Splunk Search

How to make my search more efficient? Help to remove joins

katzr
Path Finder

My search is running pretty slow and I am looking to edit/remove the joins to make it run faster. It looks pretty messy and the reason I have weird things going on with my location information is because for any location that does not match my lookup- location, Country, and Region to be filled as Unknown. And unfortunately, I was getting a weird error with using a lookup table and setting a default value so I had to do it manually.

I am using two joins because I am looking over 3 different time periods.

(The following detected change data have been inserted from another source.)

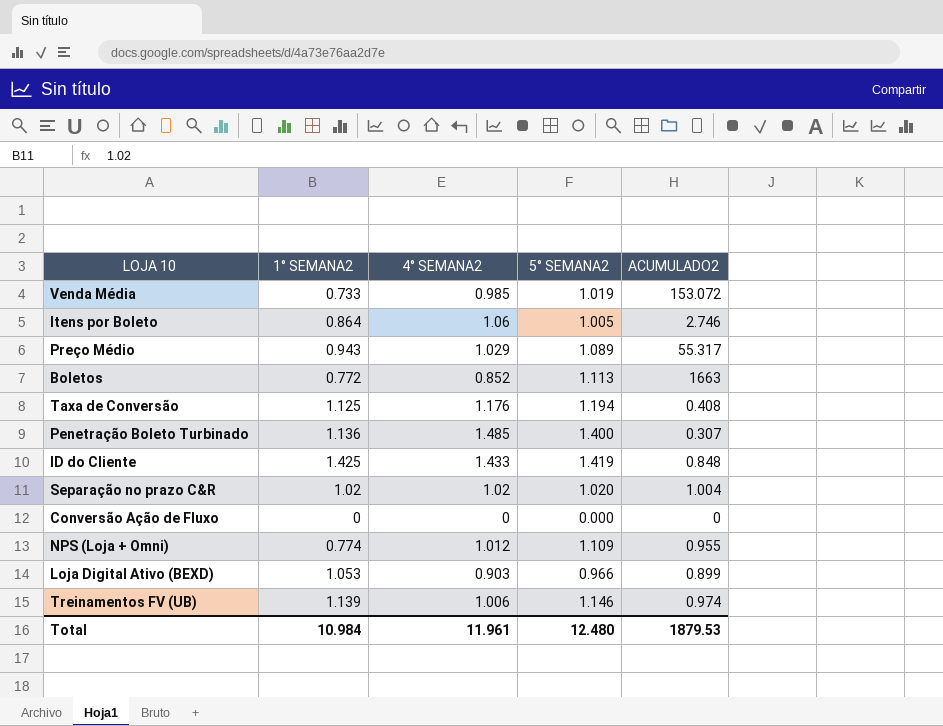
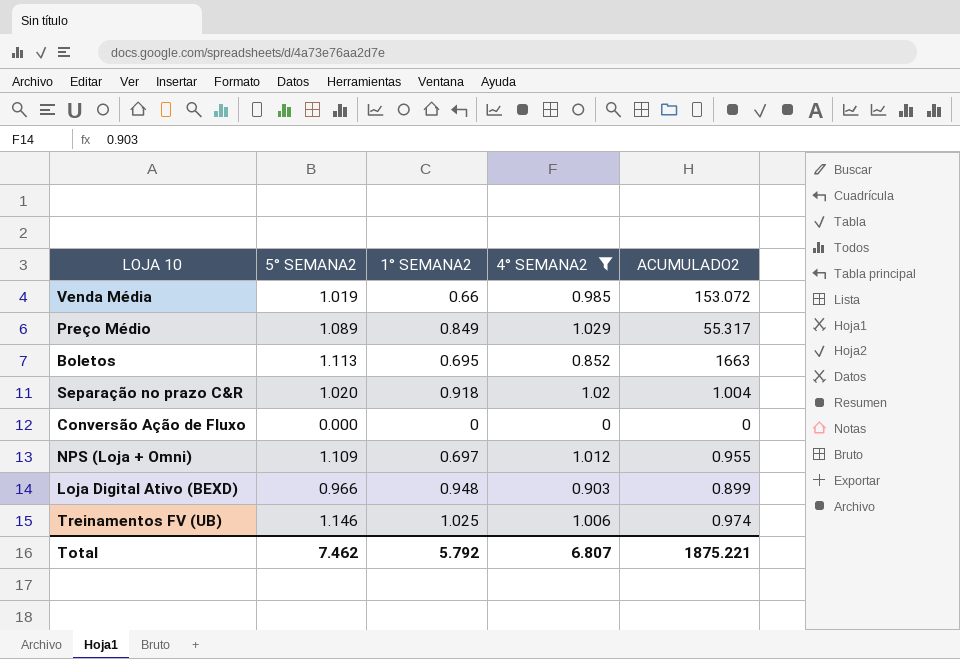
filter: none -> 4° SEMANA2 <= 1.029
column 5° SEMANA2 | position: 4 -> 2
Venda Média | 1° SEMANA2: 0.733 -> 0.66
Preço Médio | 1° SEMANA2: 0.943 -> 0.849
Boletos | 1° SEMANA2: 0.772 -> 0.695
Separação no prazo C&R | 1° SEMANA2: 1.02 -> 0.918
NPS (Loja + Omni) | 1° SEMANA2: 0.774 -> 0.697
Loja Digital Ativo (BEXD) | 1° SEMANA2: 1.053 -> 0.948
Treinamentos FV (UB) | 1° SEMANA2: 1.139 -> 1.025
Total | 5° SEMANA2: 12.480 -> 7.462
Total | 1° SEMANA2: 10.984 -> 5.792
Total | 4° SEMANA2: 11.961 -> 6.807
Total | ACUMULADO2: 1879.53 -> 1875.221

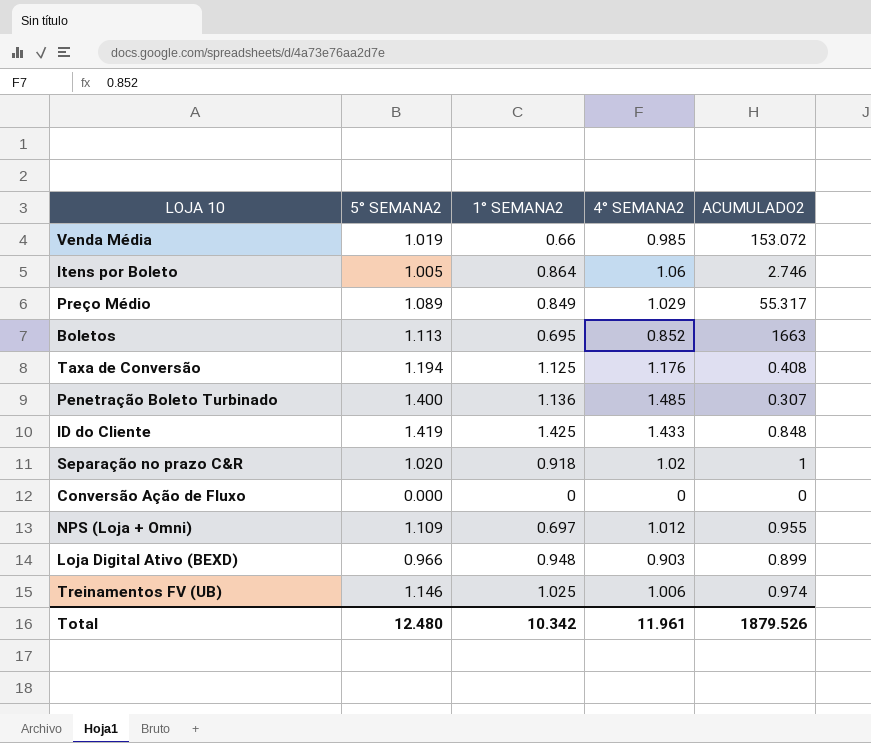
filter: 4° SEMANA2 <= 1.029 -> none
Separação no prazo C&R | ACUMULADO2: 1.004 -> 1
Total | 5° SEMANA2: 7.462 -> 12.480
Total | 1° SEMANA2: 5.792 -> 10.342
Total | 4° SEMANA2: 6.807 -> 11.961
Total | ACUMULADO2: 1875.221 -> 1879.526

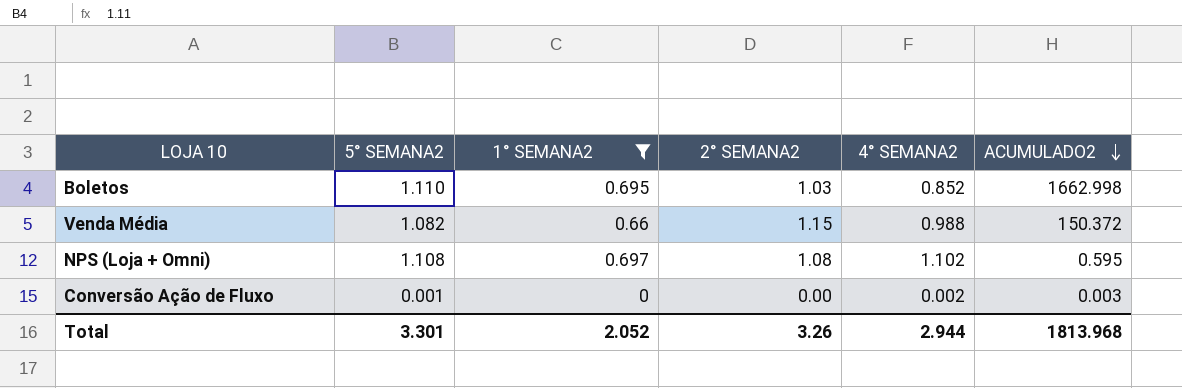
filter: none -> 1° SEMANA2 <= 0.697
row order: none -> ACUMULADO2 descending
column 2° SEMANA2 | position: none -> 4
Boletos | 5° SEMANA2: 1.113 -> 1.110
Boletos | ACUMULADO2: 1663 -> 1662.998
Venda Média | 5° SEMANA2: 1.019 -> 1.082
Venda Média | 4° SEMANA2: 0.985 -> 0.988
Venda Média | ACUMULADO2: 153.072 -> 150.372
NPS (Loja + Omni) | 5° SEMANA2: 1.109 -> 1.108
NPS (Loja + Omni) | 4° SEMANA2: 1.012 -> 1.102
NPS (Loja + Omni) | ACUMULADO2: 0.955 -> 0.595
Conversão Ação de Fluxo | 5° SEMANA2: 0.000 -> 0.001
Conversão Ação de Fluxo | 4° SEMANA2: 0 -> 0.002
Conversão Ação de Fluxo | ACUMULADO2: 0 -> 0.003
Total | 5° SEMANA2: 12.480 -> 3.301
Total | 1° SEMANA2: 10.342 -> 2.052
Total | 4° SEMANA2: 11.961 -> 2.944
Total | ACUMULADO2: 1879.526 -> 1813.968

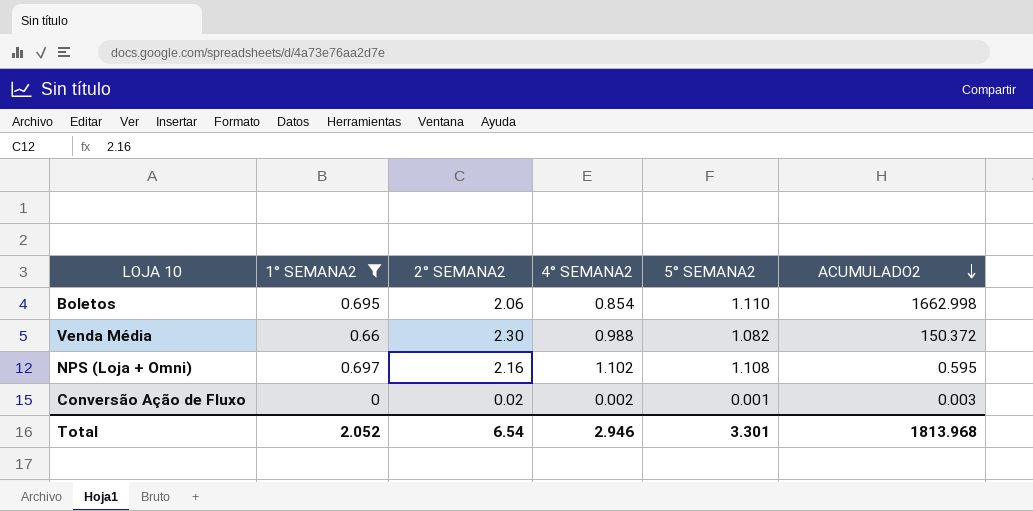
column 5° SEMANA2 | position: 2 -> 5
Boletos | 2° SEMANA2: 1.03 -> 2.06
Boletos | 4° SEMANA2: 0.852 -> 0.854
Venda Média | 2° SEMANA2: 1.15 -> 2.30
NPS (Loja + Omni) | 2° SEMANA2: 1.08 -> 2.16
Conversão Ação de Fluxo | 2° SEMANA2: 0.00 -> 0.02
Total | 2° SEMANA2: 3.26 -> 6.54
Total | 4° SEMANA2: 2.944 -> 2.946

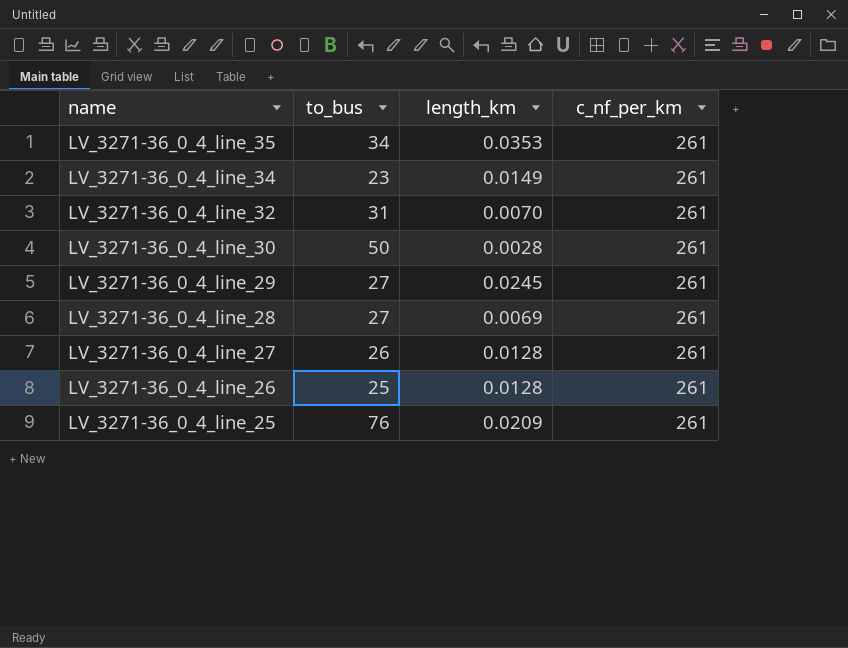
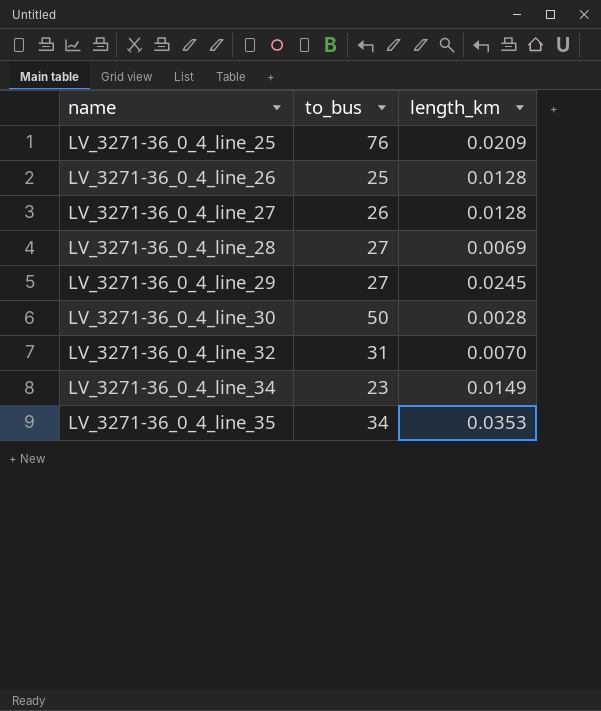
row order: name descending -> name ascending
column c_nf_per_km | position: 4 -> none

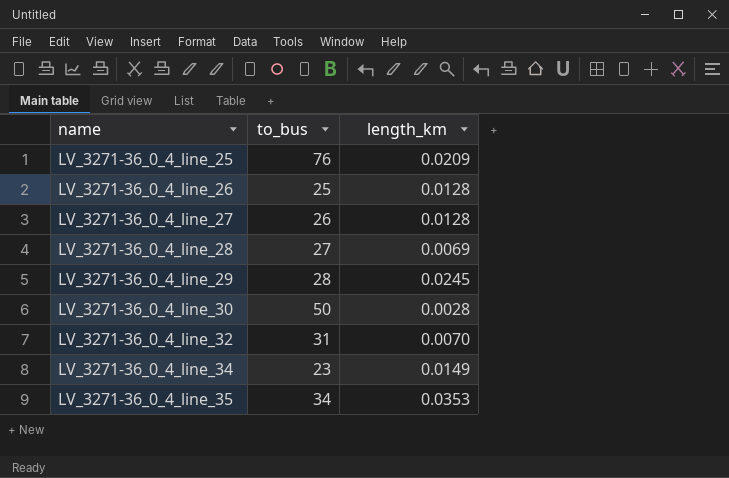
LV_3271-36_0_4_line_29 | to_bus: 27 -> 28

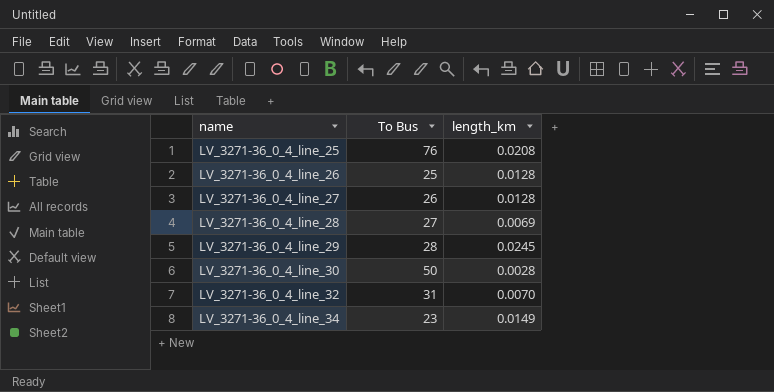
column name: to_bus -> To Bus
row LV_3271-36_0_4_line_35: 34 | 0.0353 -> none
LV_3271-36_0_4_line_25 | length_km: 0.0209 -> 0.0208

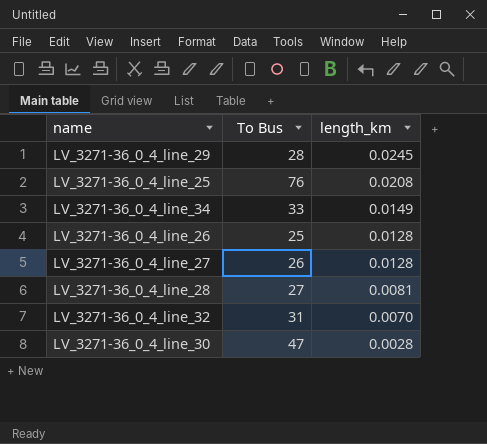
row order: name ascending -> length_km descending
LV_3271-36_0_4_line_34 | To Bus: 23 -> 33
LV_3271-36_0_4_line_28 | length_km: 0.0069 -> 0.0081
LV_3271-36_0_4_line_30 | To Bus: 50 -> 47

Are there any ways to improve the efficiency of this search and make it run quicker?

 index=example date_month=August date_year=2017 (assignment_group="*") | dedup number | fillnull value="UNKNOWN" location | eval regionblank= "UNKNOWN" | eval countryblank= "UNKNOWN" | eval locationblank="UNKNOWN" | lookup CurrentSiteInfo.csv location| eval site=coalesce(location2,locationblank) | eval Region=coalesce(Region,regionblank)| eval Country=coalesce(Country,countryblank) | search ((Region="*") (Country="*") (site="*")) |stats count as Tickets by contact_type | join overwrite=false contact_type [search index=example earliest="6/01/2017:00:00:00" latest="12/31/2017:24:00:00" (assignment_group="*") | dedup number | fillnull value="UNKNOWN" location | eval regionblank= "UNKNOWN" | eval countryblank= "UNKNOWN" | eval locationblank="UNKNOWN" | lookup CurrentSiteInfo.csv location| eval site=coalesce(location2,locationblank) | eval Region=coalesce(Region,regionblank)| eval Country=coalesce(Country,countryblank) | search ((Region="") (Country="") (site=""))| bucket _time span=1mon | stats count as Tickets by contact_type _time | stats avg(Tickets) as Baseline by contact_type | eval Baseline = round(Baseline,0)] | eval "Baseline Variance" = Tickets - Baseline| join overwrite=false contact_type [search index=example earliest=-3mon@mon (assignment_group="*") | dedup number | fillnull value="UNKNOWN" location | eval regionblank= "UNKNOWN" | eval countryblank= "UNKNOWN" | eval locationblank="UNKNOWN" | lookup CurrentSiteInfo.csv location| eval site=coalesce(location2,locationblank) | eval Region=coalesce(Region,regionblank)| eval Country=coalesce(Country,countryblank) | search ((Region="*") (Country="*") (site="*")) | bucket _time span=1mon | stats count as Tickets by contact_type _time | stats avg(Tickets) as Average by contact_type | eval Average = round(Average,0)] | eval "Average Variance" = Tickets - Average | table contact_type Tickets Baseline "Baseline Variance" Average "Average Variance" | addcoltotals | sort 0 Tickets
0 Karma

DalJeanis
Legend

On further review, I believe that various code changes have rendered much of the code irrelevant when the location values were defaulted to "UNKNOWN". The search that followed that section previously had the purpose of eliminating locations that were not in the file. Overriding the nulls with the value "UNKNOWN" prevents those records from being eliminated, and the fields are not otherwise used in the code, so the whole lookup is redundant.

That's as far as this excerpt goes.